Optimizing Quantum Data Embeddings for Ligand-Based Virtual Screening
Junggu Choi, Tak Hur, Seokhoon Jeong, Kyle L. Jung, Jun Bae Park, Junho Lee, Jae U. Jung, Daniel K. Park
TL;DR
This study tackles ligand-based virtual screening under data scarcity by developing and evaluating quantum data embeddings, including Neural Quantum Embedding (NQE) with classically intractable ZZ and XYZ feature maps, as well as hybrid quantum–classical schemes. It demonstrates that quantum embeddings, particularly when paired with a QCNN or transfer-learning hybrids, often outperform classical RBF-based embeddings, with pronounced gains in limited-data and imbalanced settings. The work also shows that reusing quantum-trained representations in classical models (quantum-pretrained embeddings) can yield additional performance benefits. Collectively, these results highlight the potential of quantum-inspired embeddings to enhance LBVS and inform practical, data-efficient screening pipelines, while pointing to future hardware-validation and interpretable embedding design directions.
Abstract
Effective molecular representations are essential for ligand-based virtual screening.
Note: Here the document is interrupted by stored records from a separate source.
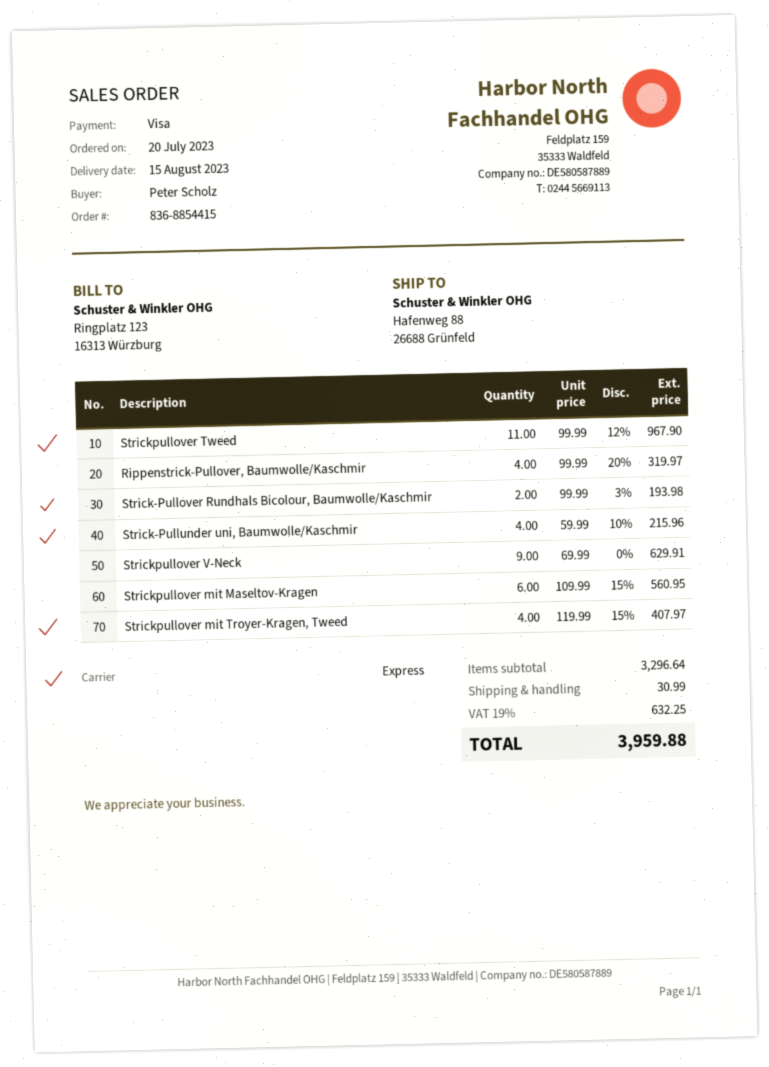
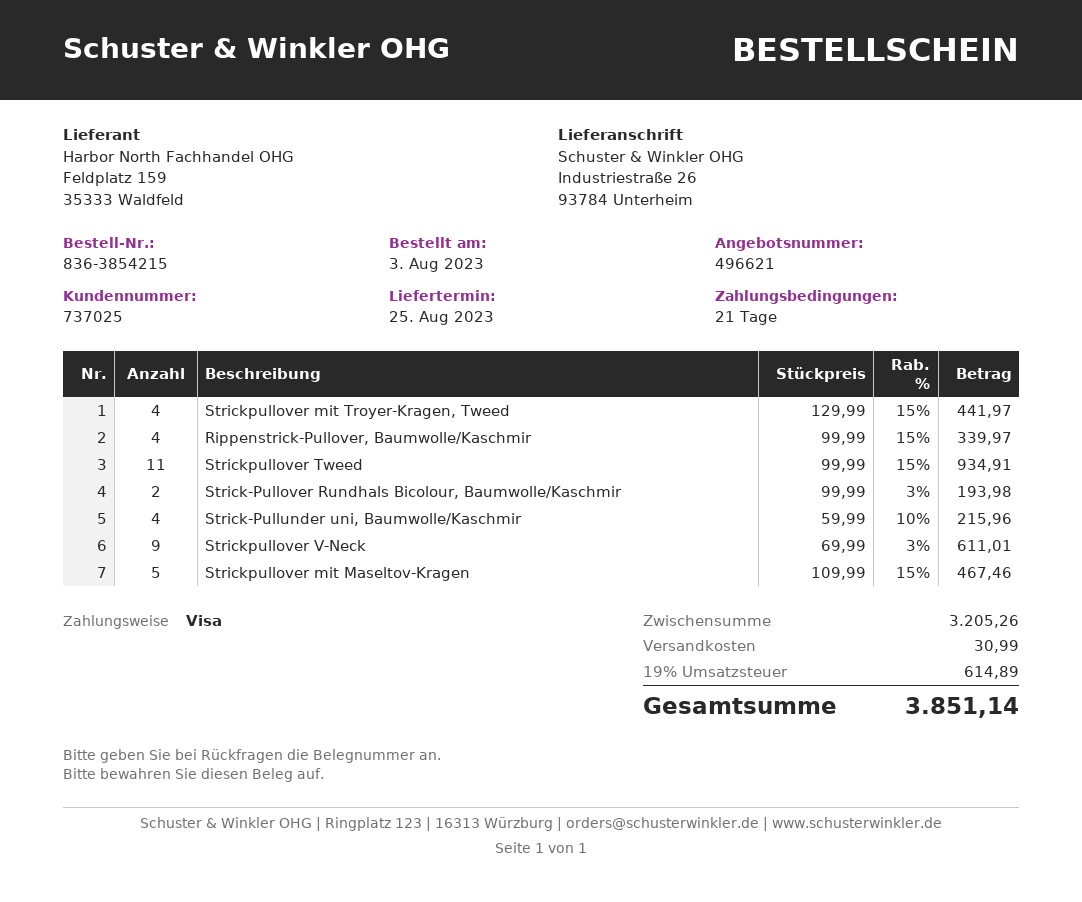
order number: 836-8854415 -> 836-3854215
order date: 2023-07-20 -> 2023-08-03
delivery date: 2023-08-15 -> 2023-08-25
ship to: Hafenweg 88, 26688 Grünfeld -> Industriestraße 26, 93784 Unterheim
Strickpullover Tweed: 11 x 99.99 - 12% = 967.90 -> 11 x 99.99 - 15% = 934.91
Rippenstrick-Pullover, Baumwolle/Kaschmir: 4 x 99.99 - 20% = 319.97 -> 4 x 99.99 - 15% = 339.97
Strickpullover V-Neck: 9 x 69.99 = 629.91 -> 9 x 69.99 - 3% = 611.01
Strickpullover mit Maseltov-Kragen: 6 x 109.99 - 15% = 560.95 -> 5 x 109.99 - 15% = 467.46
Strickpullover mit Troyer-Kragen, Tweed: 4 x 119.99 - 15% = 407.97 -> 4 x 129.99 - 15% = 441.97
subtotal: 3296.64 -> 3205.26
tax: 19% = 632.25 -> 19% = 614.89
total: 3959.88 -> 3851.14

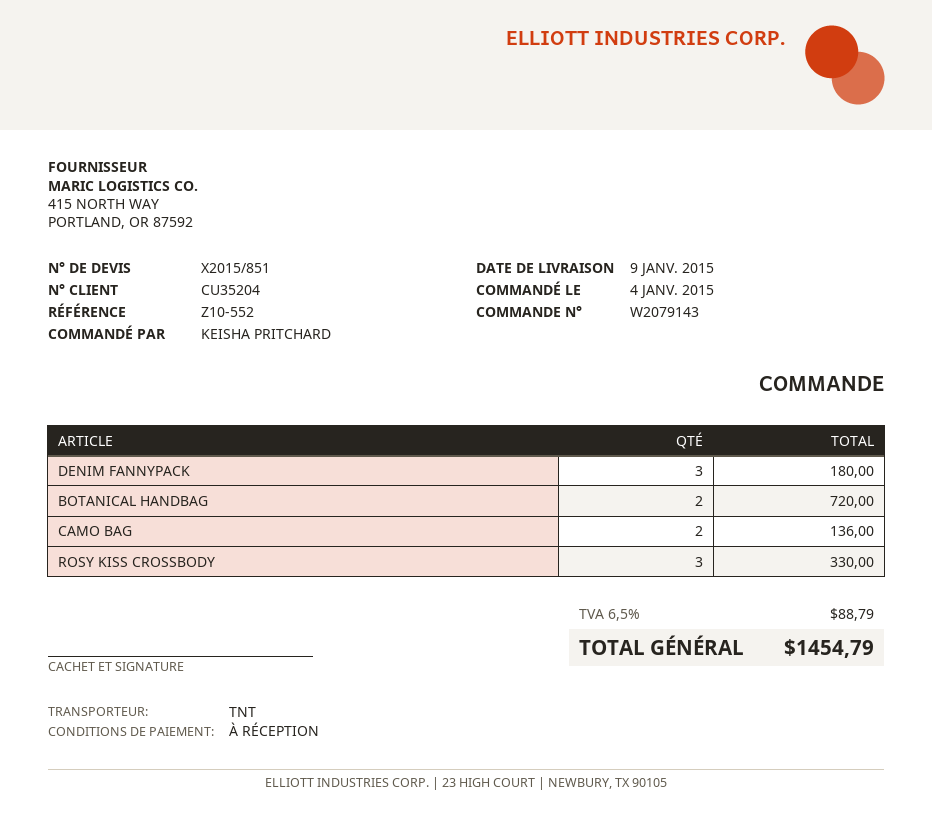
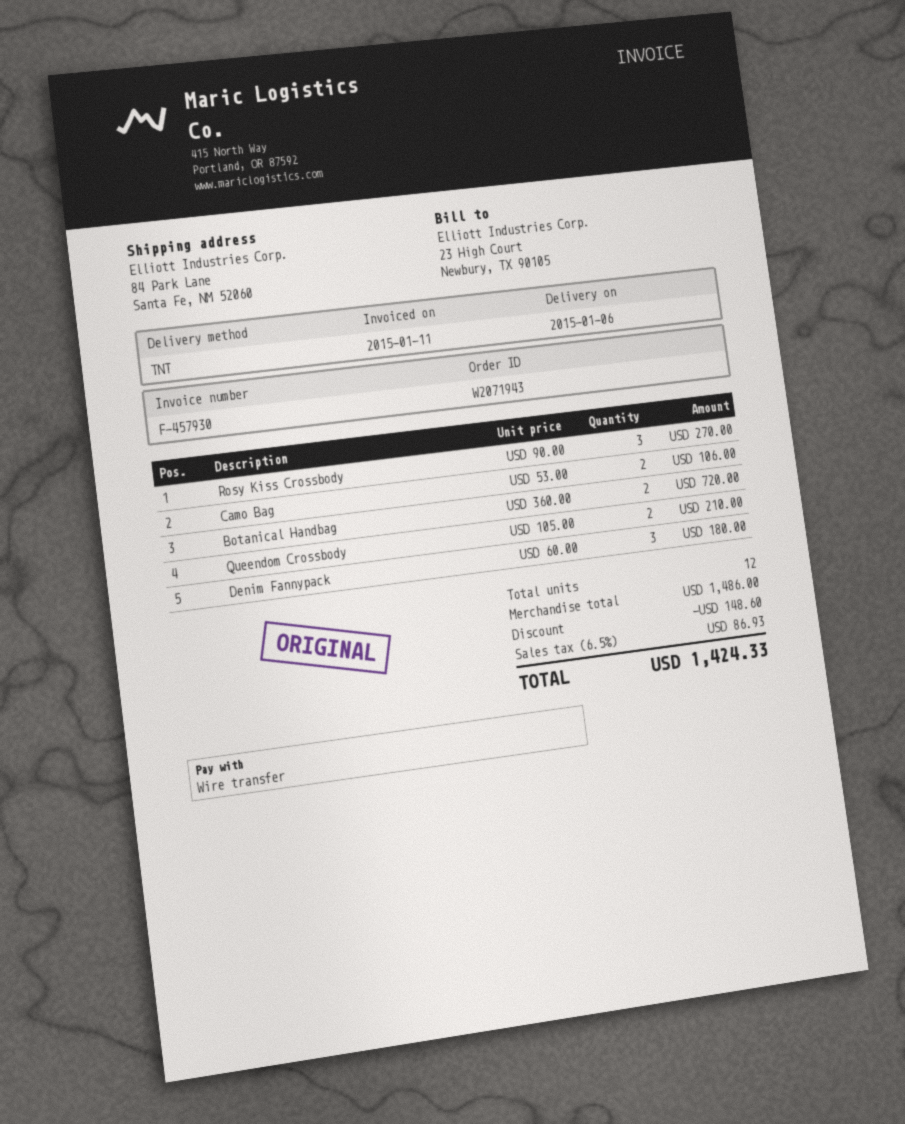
order number: W2079143 -> W2071943
delivery date: 2015-01-09 -> 2015-01-06
CAMO BAG: 2 for 136.00 -> 2 for 106.00
ROSY KISS CROSSBODY: 3 for 330.00 -> 3 for 270.00
Queendom Crossbody: none -> 2 for 210.00
discount: none -> 148.60
tax: 6.5% = 88.79 -> 6.5% = 86.93
total: 1454.79 -> 1424.33

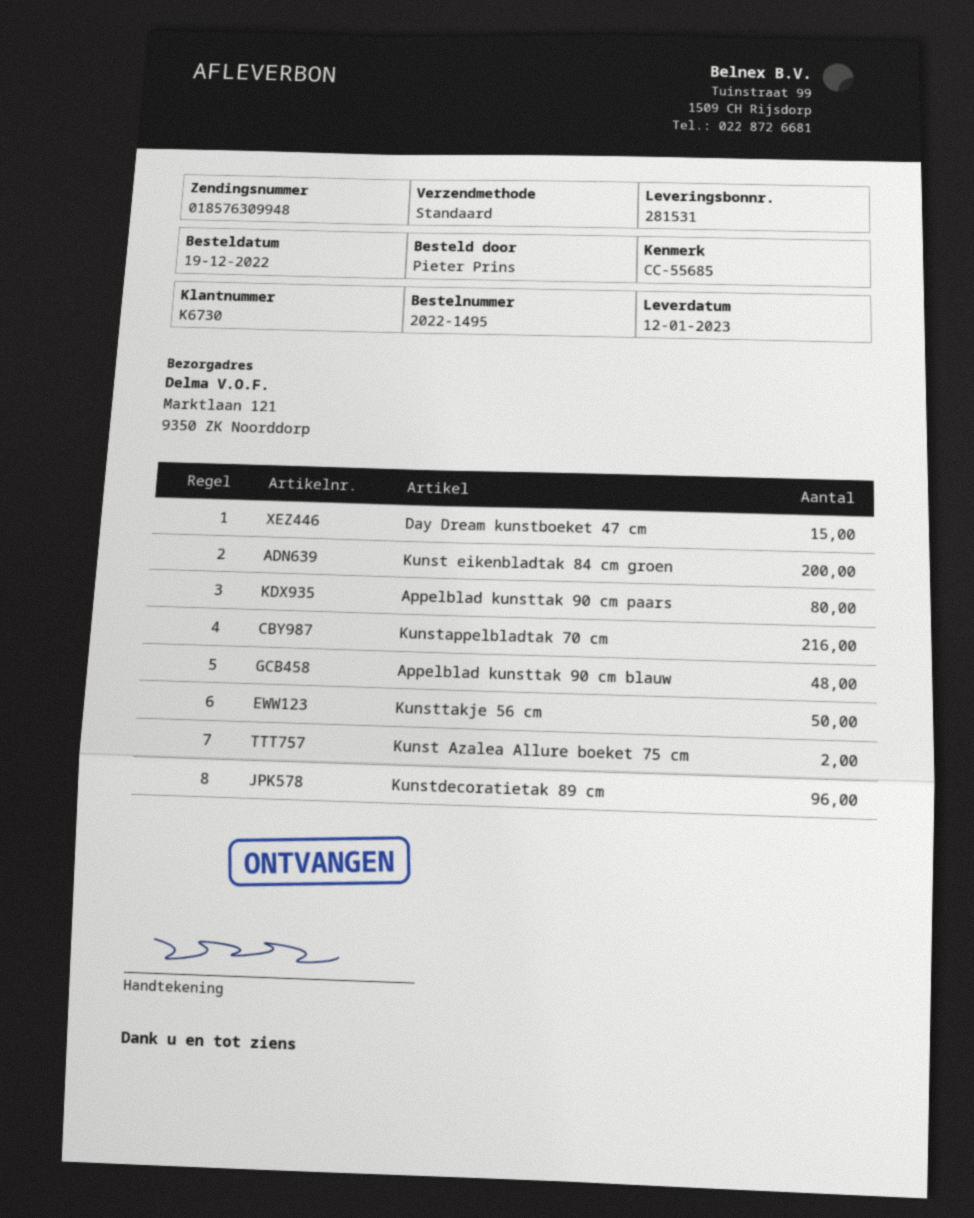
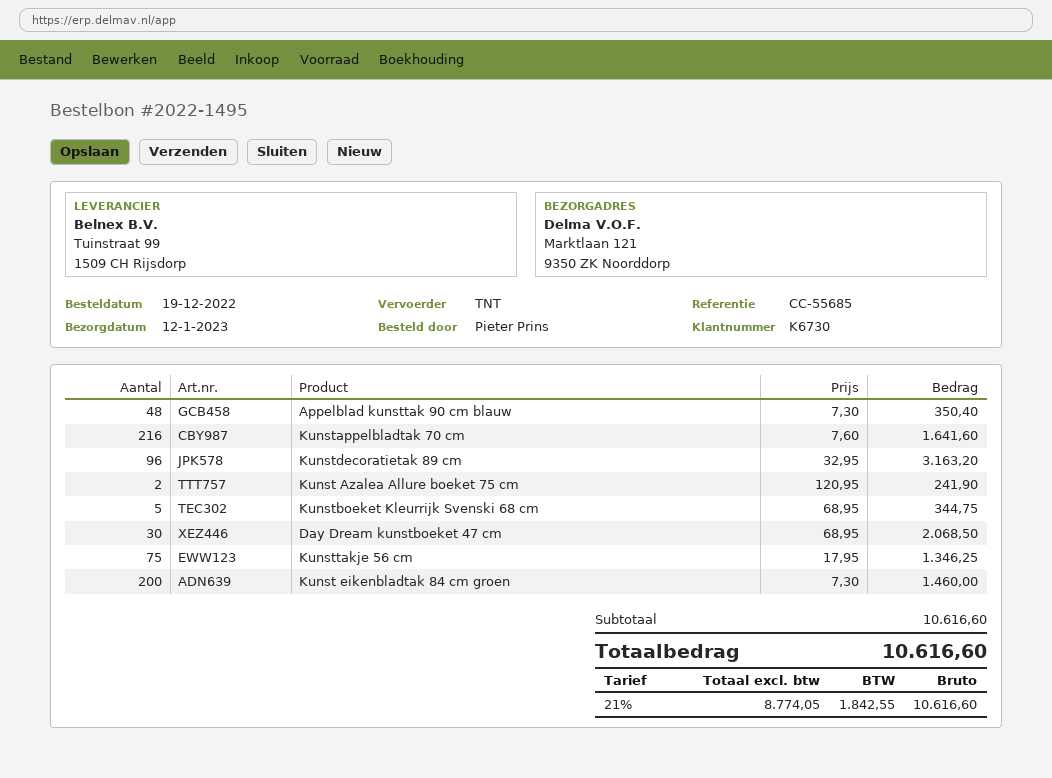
shipping method: standard -> TNT
Day Dream kunstboeket 47 cm: 15 -> 30
Appelblad kunsttak 90 cm paars: 80 -> none
Kunsttakje 56 cm: 50 -> 75
Kunstboeket Kleurrijk Svenski 68 cm: none -> 5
We investigate how quantum data embedding strategies can improve this task by developing and evaluating a family of quantum-classical hybrid embedding approaches. These approaches combine classical neural networks with parameterized quantum circuits in different ways to generate expressive molecular representations and are assessed across two benchmark datasets of different sizes: the LIT-PCBA and COVID-19 collections. Across multiple biological targets and class-imbalance settings, several quantum and hybrid embedding variants consistently outperform classical baselines, especially in limited-data regimes. These results highlight the potential of optimized quantum data embeddings as data-efficient tools for ligand-based virtual screening.